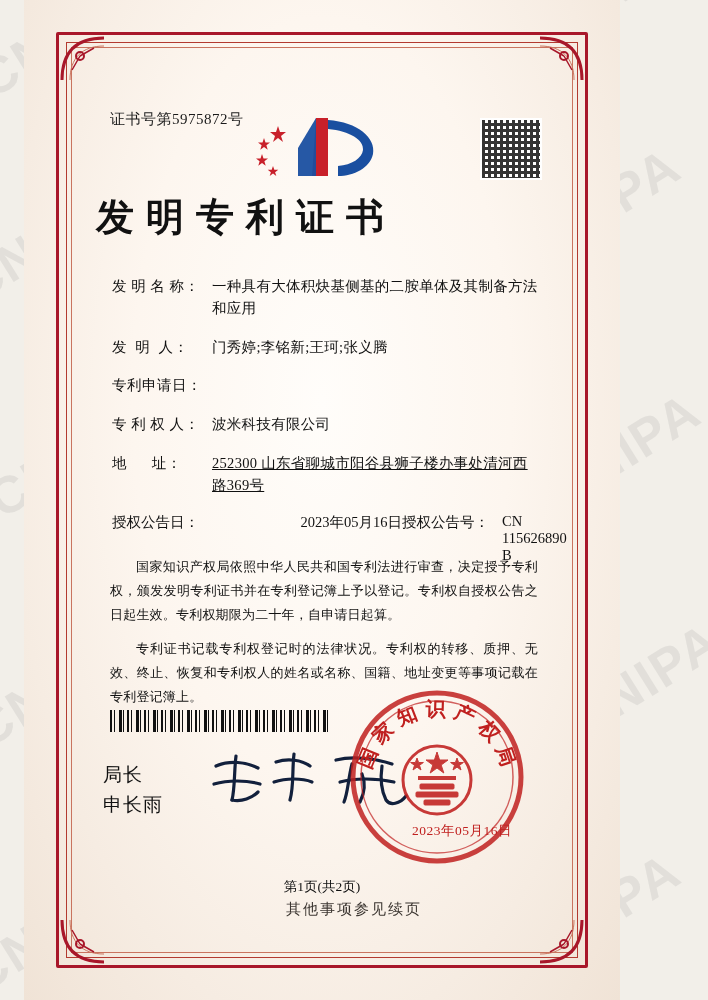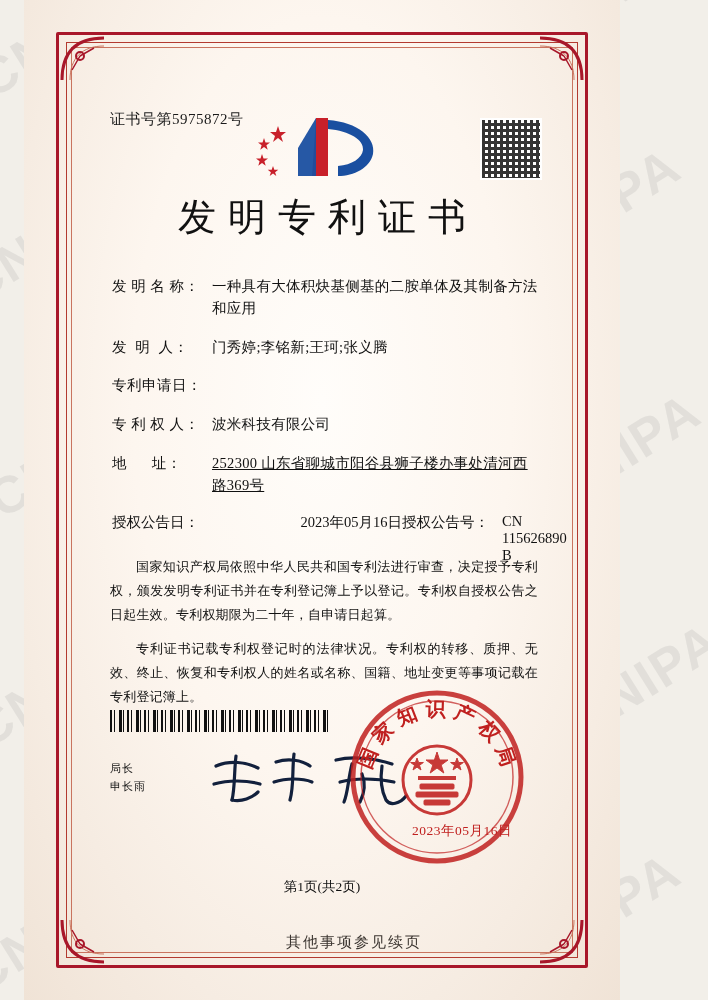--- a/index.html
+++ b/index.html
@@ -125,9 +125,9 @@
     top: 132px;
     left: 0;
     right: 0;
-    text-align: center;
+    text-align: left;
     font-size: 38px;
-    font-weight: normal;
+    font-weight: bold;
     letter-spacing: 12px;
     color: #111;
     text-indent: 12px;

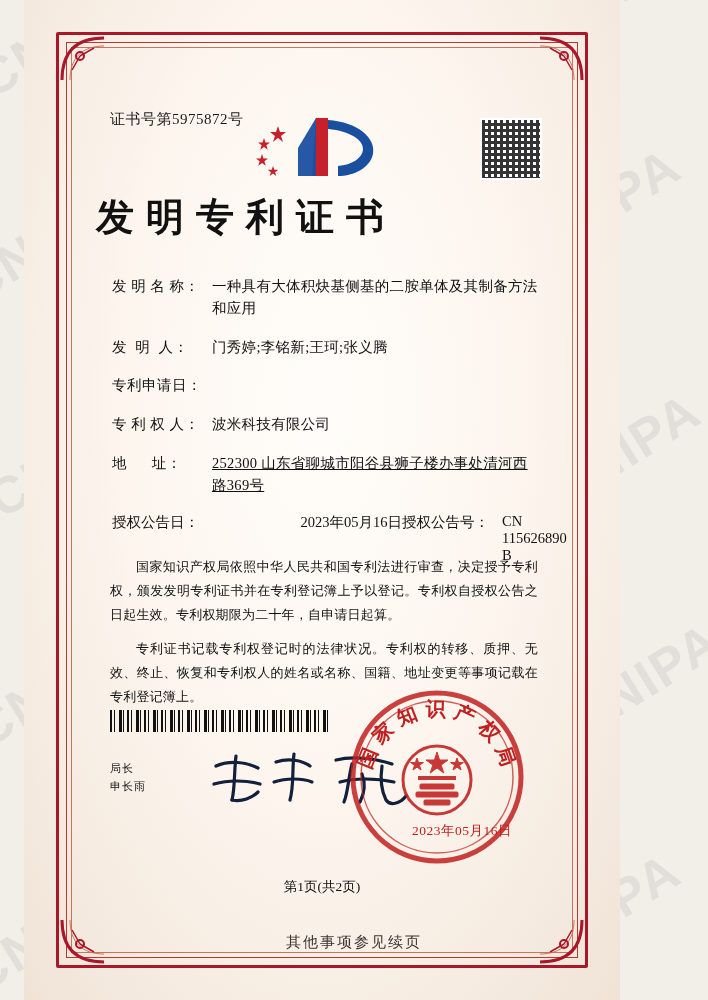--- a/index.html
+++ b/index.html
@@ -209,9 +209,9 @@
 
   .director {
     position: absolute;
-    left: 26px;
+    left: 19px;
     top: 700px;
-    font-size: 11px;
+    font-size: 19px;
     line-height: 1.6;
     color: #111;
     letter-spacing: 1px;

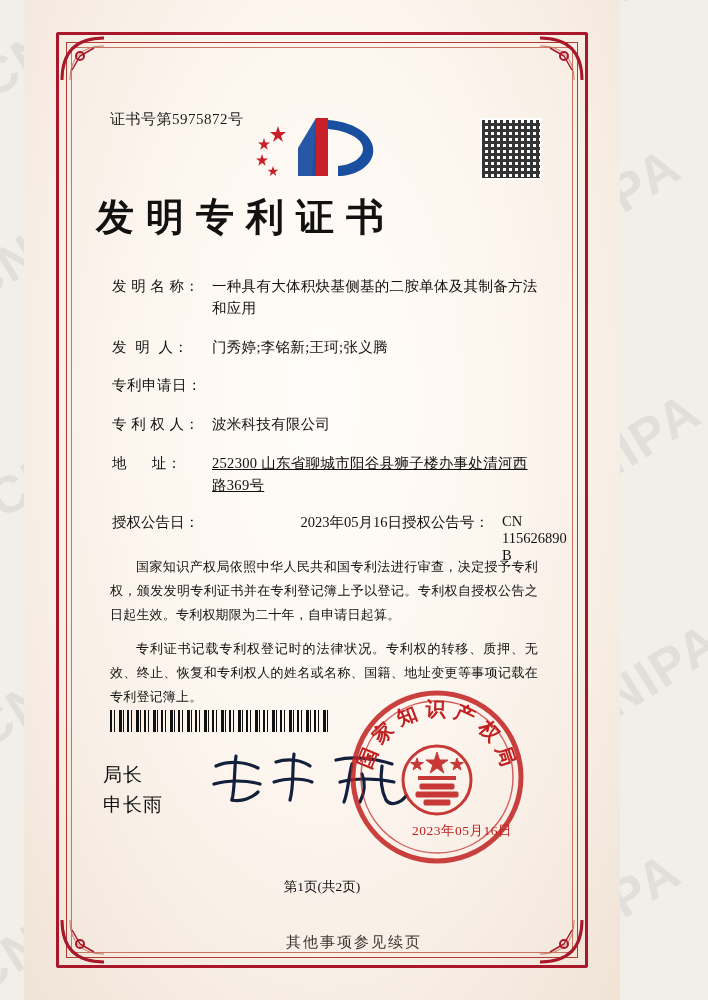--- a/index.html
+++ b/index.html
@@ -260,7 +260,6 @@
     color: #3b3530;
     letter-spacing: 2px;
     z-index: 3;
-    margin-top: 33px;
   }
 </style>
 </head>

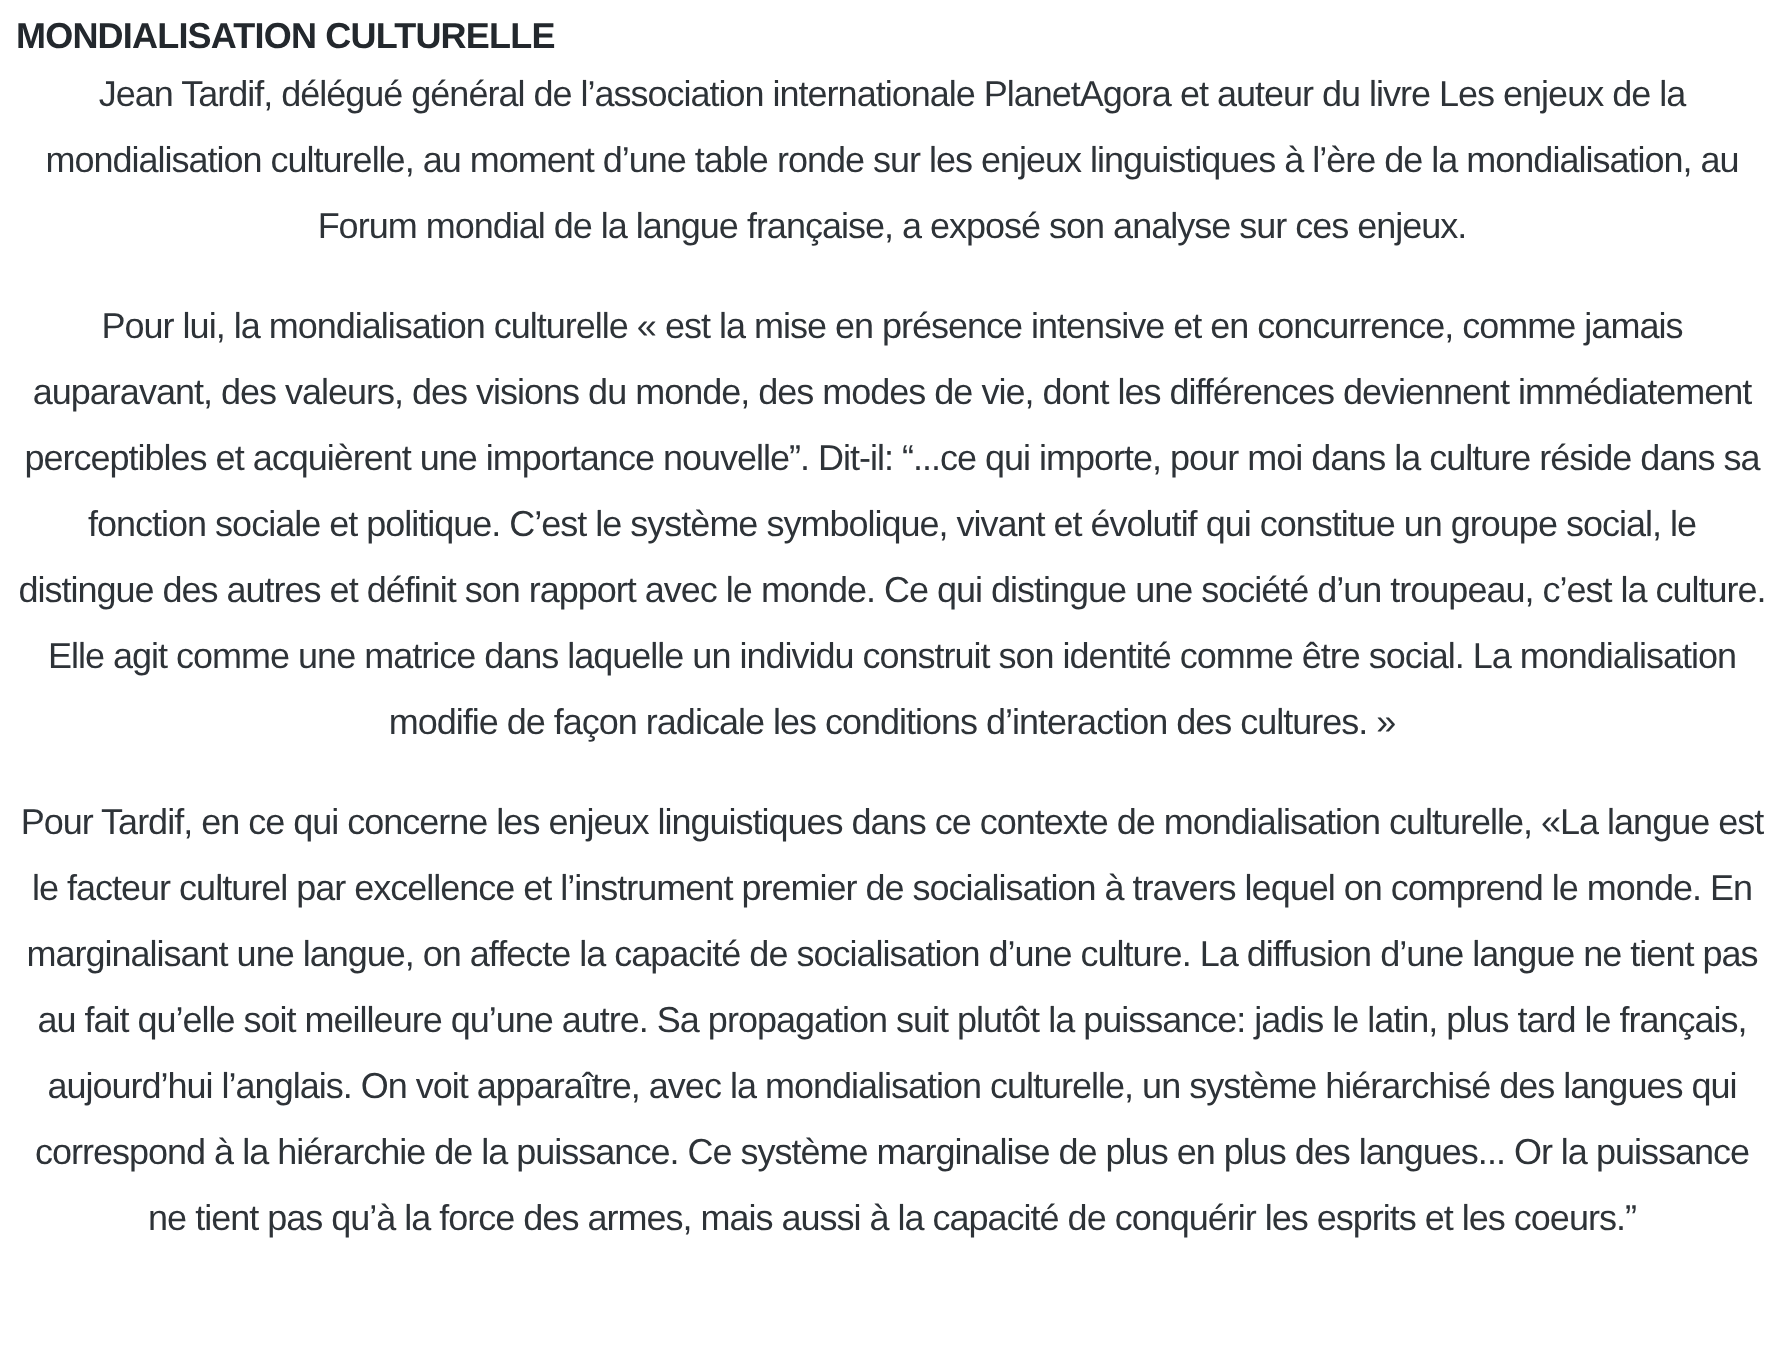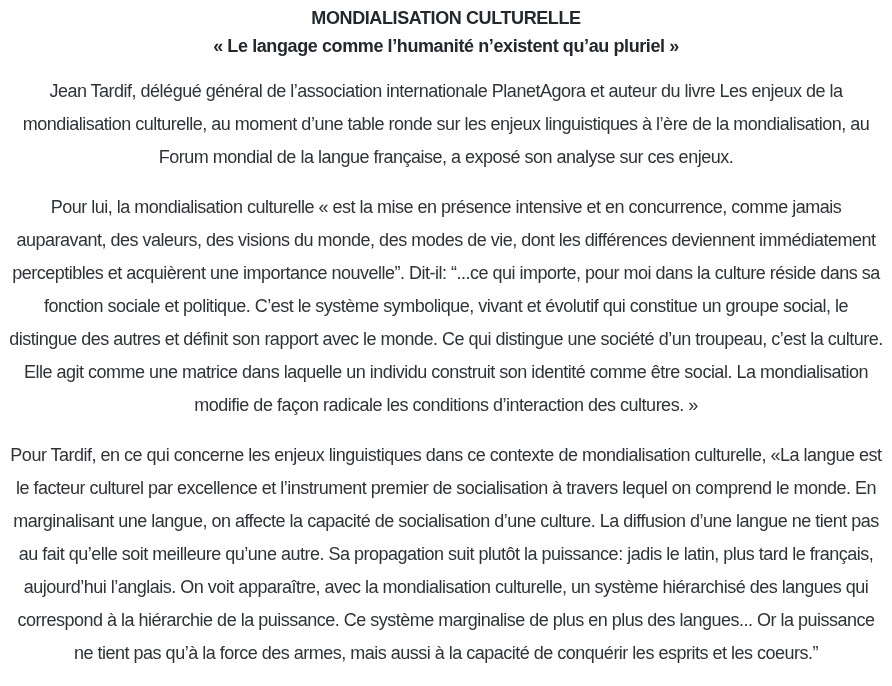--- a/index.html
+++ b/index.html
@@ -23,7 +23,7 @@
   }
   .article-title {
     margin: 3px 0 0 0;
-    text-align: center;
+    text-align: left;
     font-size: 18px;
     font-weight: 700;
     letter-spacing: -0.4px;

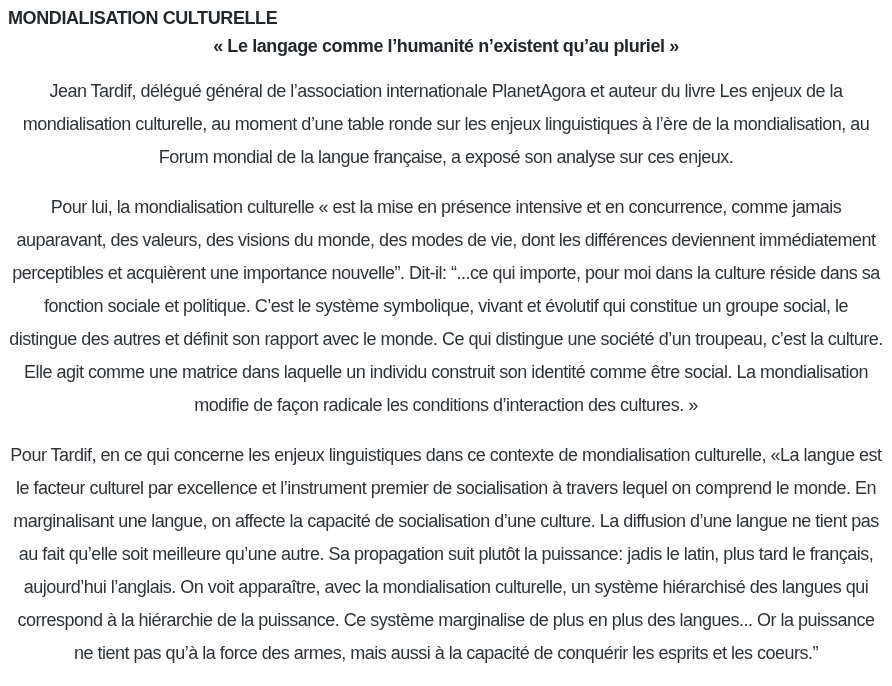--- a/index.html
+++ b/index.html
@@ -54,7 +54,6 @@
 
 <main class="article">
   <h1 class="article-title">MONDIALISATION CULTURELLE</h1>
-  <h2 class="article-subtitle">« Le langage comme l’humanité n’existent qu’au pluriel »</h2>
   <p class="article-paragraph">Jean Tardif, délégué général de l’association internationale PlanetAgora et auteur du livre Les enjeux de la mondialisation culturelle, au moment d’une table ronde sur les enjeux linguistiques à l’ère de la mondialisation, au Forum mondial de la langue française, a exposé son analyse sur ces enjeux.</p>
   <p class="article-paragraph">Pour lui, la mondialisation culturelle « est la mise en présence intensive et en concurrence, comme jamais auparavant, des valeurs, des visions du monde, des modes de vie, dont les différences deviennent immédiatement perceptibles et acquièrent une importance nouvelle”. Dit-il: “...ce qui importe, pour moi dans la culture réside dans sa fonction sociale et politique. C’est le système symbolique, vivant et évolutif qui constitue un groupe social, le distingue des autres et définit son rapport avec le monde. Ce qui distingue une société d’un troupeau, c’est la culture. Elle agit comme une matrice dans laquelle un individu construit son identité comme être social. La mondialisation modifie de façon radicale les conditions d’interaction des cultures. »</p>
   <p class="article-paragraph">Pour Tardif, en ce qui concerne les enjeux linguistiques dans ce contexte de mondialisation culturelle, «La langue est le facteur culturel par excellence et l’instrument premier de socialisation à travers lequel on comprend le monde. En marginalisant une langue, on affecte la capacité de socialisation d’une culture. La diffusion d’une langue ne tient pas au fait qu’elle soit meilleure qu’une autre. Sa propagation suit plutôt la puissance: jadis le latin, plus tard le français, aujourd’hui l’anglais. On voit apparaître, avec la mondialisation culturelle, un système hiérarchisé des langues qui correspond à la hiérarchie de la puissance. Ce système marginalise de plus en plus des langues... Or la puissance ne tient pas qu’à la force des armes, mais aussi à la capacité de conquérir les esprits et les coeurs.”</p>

**WHAT YOU HAVE TO DO:**
Once the lines holding the word "Tardif" in the material above are counted, report that number by itself.

**SOLUTION FOR THIS EXERCISE:**
2